- Views & Opinions
Rachele Krivichi, Contributing writer
The four musicians first performed Ben Johnston’s Quartet No. 10 at a Present Music concert in Milwaukee in April 2002. At the end, the crowd let out a collective gasp of delight at the refreshing ingenuity of the music. Second violinist Eric Segnitz recalls that he had not witnessed such excitement over a piece in his entire career.
It was at this moment that a project was born.
The previously unnamed quartet of Segnitz, Sharan Leventhal, Brek Renzelman, and Karl Lavine was formally established as the Kepler Quartet, with the sole purpose of recording all ten of Mr. Johnston’s string quartets — a feat that can be compared to scaling a mountain in a pair of flip-flops. Fourteen years and 1,999 takes later, the quartet can finally say they reached the summit, having completed the most difficult task of their lives.
There are many critics and scholars who say Johnston is the most ingenious composer no one’s ever heard of. Famous or not, he has secured a place in history alongside visionaries like La Monte Young and Harry Partch, the latter of whom was Johnston’s mentor in the 1950s.
At first listen some find Johnston’s pieces inaccessible and complex, seeming to require a sophisticated ear to appreciate. But given the theory behind his music, it is possible that the problem isn’t our ears, but the way they’ve been trained. In Johnston’s opinion, his music is written in a way that the ear should much prefer, the “purer” way, in a musical methodology called “just intonation.”
This concept may seem complex to those are who familiar with traditional “equal temperament” tuning. In Western music, the scale has been divided into equal parts for easier notation. However, this renders the resulting harmonies technically out of tune. In just intonation, the scale is divided into unequal parts so that the harmonies ring true. The outcome is a vibrating tremor that adds a layer of richness to the music when played perfectly in tune.
Johnston arrived at these musical convictions by studying Western music and feeling like it was limited in its mobility. During his musical training he recalled thinking, “Well, they haven’t found the answer yet, that’s clear.”
Johnston grew up in Macon, Georgia, and by the age of 17 he had already written a great deal of music. Later on he entered the Navy and studied at the Navy School of Music. He eventually attended the College of William and Mary for his undergraduate studies, and the Cincinnati Conservatory of Music for his graduate degree. He supplemented his education by learning from those like Harry Partch, the famous “outsider” musician and instrument maker, and learning about unorthodox tuning.
He also became interested in the non-Western canons of Ancient Greek, Turkish, and Eurasian music, which is where he drew much of his inspiration for his unique tuning system. In his words, “I thought there was a connection between all the musics in the world. And I don’t think I know everything about all the musics in the world, but I looked at them all and I found connections.”

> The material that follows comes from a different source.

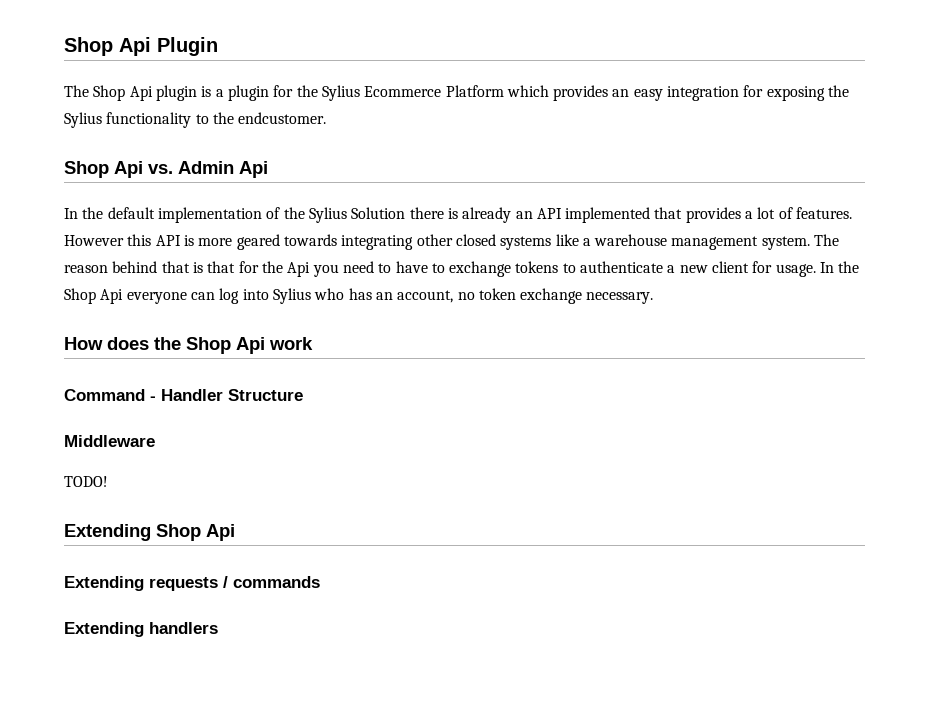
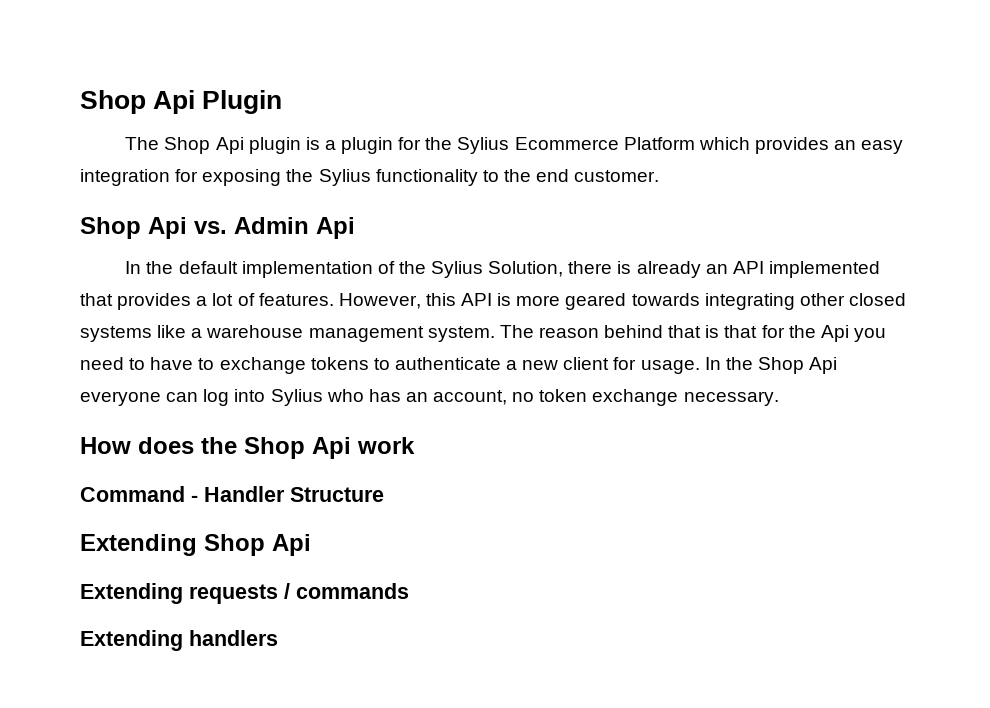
[238,112,327,124] endcustomer. -> [536,169,660,182] end customer.
[351,207,406,219] Solution -> [488,261,564,277] Solution,
[64,235,124,246] However -> [338,293,421,309] However,
[64,435,155,447] [64,476,108,487] // Middleware // TODO! -> (384, 494) none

It may take a few listens of the Kepler Quartet’s recordings to hear these connections, but after a while, and with an open mind, they are revealed. The brilliant mixing of sound engineer Ric Probst affords an untainted rendering of the works. The formidable Quartet No. 7 — considered the most difficult string quartet ever written — rings clear and bright, the musicians withholding vibrato so as to perfectly tune the notes. The music is abrasively emotional, as if operating on a previously unknown plane. Johnston’s compositions are clearly rooted in the past, but may also be a foreshadowing of what’s to come in Western music as the parameters of the equal temperament scale are exhausted. The music is difficult, but the Kepler Quartet makes it sound like a breeze.
During the fourteen years it took to record the ten string quartets, the musicians faced many challenges beyond the complexity of the music. Although Johnston relocated to Madison to be closer to his son-in-law and the quartet, another of its members lives in Boston, and the group was not able to meet on a regular basis. The search for funding, failed relationships, death, illness, and the ticking of the clock as Johnston aged were additional obstacles.
Despite everything, Johnston was “an example of perseverance and a real, honest approach to everything,” said Segnitz. “If he hadn’t persevered in his life, there’s no way we would have for fourteen years.”
Johnston’s perseverance is admirable in an age of fast-paced production where composers, authors, artists, and filmmakers are encouraged to churn out work at a rapid pace. He certainly received recognition in his life, including a Guggenheim Fellowship and a Deems Taylor Award. However, it may be more apt to reward him for his patience in waiting for a musical revolution that he believed in. It was not until April of 2016, when he was 90, that his dream of hearing all of his works performed — and performed well — became reality.
“Ben took a very heroic stance and stuck to his guns,” said Segnitz. “He gambled it all because he didn’t think he’d ever hear these pieces played. He was just gambling on being right.”
Although the Kepler Quartet isn’t performing any of these pieces right now, Segnitz says they may in the future. For now, they are satisfied in knowing Johnston’s work is preserved for a new generation of music listeners to enjoy and perhaps ponder Johnston’s ultimate question: Is there a “right” way of tuning?